## TASK INSTRUCTIONS
Take the lines below between the one holding "total: 1140.00 -> 1080.00" and the one holding "delivery date: 2022-03-16 -> 2022-04-06", inclusive, and copy them exactly. Add nothing.

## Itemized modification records

*** Begin section ***

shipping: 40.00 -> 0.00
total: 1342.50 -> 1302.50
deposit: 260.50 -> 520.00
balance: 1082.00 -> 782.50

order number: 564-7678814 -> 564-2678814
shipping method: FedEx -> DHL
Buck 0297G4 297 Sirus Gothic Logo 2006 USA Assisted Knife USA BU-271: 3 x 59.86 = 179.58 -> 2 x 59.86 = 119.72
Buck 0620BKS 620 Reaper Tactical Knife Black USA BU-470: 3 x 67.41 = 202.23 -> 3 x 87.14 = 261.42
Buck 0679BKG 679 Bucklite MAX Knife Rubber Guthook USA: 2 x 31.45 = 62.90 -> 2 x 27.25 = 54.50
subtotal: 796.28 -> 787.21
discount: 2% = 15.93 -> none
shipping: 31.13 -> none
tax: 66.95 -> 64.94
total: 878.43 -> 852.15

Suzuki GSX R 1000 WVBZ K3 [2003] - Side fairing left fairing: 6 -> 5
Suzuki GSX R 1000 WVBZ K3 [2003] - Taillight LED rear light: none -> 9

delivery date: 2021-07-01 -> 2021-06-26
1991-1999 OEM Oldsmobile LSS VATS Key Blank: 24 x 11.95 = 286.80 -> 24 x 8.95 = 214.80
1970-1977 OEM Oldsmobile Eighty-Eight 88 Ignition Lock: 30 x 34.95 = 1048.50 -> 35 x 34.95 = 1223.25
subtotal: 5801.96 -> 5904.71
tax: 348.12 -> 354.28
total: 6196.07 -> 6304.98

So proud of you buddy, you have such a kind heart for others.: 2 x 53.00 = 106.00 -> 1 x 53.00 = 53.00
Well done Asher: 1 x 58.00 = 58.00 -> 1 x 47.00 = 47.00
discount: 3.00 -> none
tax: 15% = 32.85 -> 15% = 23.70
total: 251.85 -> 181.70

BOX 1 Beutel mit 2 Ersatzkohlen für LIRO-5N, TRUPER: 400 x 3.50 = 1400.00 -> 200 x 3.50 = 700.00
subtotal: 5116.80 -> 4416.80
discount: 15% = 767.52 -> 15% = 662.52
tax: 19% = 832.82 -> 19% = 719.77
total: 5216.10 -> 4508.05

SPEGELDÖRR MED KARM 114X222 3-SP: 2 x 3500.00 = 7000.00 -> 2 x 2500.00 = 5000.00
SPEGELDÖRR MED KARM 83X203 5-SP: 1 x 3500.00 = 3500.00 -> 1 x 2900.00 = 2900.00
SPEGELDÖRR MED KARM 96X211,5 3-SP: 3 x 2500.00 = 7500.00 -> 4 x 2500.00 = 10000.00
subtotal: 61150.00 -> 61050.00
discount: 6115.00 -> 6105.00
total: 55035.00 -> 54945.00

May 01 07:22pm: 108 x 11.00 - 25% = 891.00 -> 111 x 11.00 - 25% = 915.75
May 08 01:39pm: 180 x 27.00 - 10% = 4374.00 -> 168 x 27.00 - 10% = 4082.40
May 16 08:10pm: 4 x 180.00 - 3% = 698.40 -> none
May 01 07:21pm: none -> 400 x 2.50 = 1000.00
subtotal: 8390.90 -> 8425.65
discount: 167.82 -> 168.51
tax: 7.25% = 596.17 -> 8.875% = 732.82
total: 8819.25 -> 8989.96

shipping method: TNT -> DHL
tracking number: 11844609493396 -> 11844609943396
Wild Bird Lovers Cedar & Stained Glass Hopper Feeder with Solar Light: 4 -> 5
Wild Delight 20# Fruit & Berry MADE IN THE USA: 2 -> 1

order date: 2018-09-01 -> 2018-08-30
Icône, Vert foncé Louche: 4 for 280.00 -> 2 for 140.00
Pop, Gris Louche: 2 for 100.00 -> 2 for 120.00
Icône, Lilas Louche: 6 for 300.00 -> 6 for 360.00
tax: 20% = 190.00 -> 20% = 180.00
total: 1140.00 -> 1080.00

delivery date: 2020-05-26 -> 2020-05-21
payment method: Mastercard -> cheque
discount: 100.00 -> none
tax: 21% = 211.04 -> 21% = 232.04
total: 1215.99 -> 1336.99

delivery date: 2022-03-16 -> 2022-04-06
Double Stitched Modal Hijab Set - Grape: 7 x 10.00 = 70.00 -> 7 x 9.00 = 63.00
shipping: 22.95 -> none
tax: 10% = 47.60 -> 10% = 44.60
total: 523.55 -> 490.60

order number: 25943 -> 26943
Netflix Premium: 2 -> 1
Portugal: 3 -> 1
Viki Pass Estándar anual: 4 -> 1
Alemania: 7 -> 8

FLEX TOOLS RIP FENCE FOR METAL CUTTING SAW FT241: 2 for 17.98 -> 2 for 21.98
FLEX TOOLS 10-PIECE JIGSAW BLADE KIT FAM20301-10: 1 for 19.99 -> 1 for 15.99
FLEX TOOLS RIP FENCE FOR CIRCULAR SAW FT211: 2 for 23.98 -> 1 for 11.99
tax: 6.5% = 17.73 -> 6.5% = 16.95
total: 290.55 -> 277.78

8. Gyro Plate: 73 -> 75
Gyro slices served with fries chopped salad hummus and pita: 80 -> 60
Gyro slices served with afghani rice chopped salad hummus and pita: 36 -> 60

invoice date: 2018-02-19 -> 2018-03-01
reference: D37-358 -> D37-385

*** End section ***

## SOLUTION TO THE PROBLEM
total: 1140.00 -> 1080.00

delivery date: 2020-05-26 -> 2020-05-21
payment method: Mastercard -> cheque
discount: 100.00 -> none
tax: 21% = 211.04 -> 21% = 232.04
total: 1215.99 -> 1336.99

delivery date: 2022-03-16 -> 2022-04-06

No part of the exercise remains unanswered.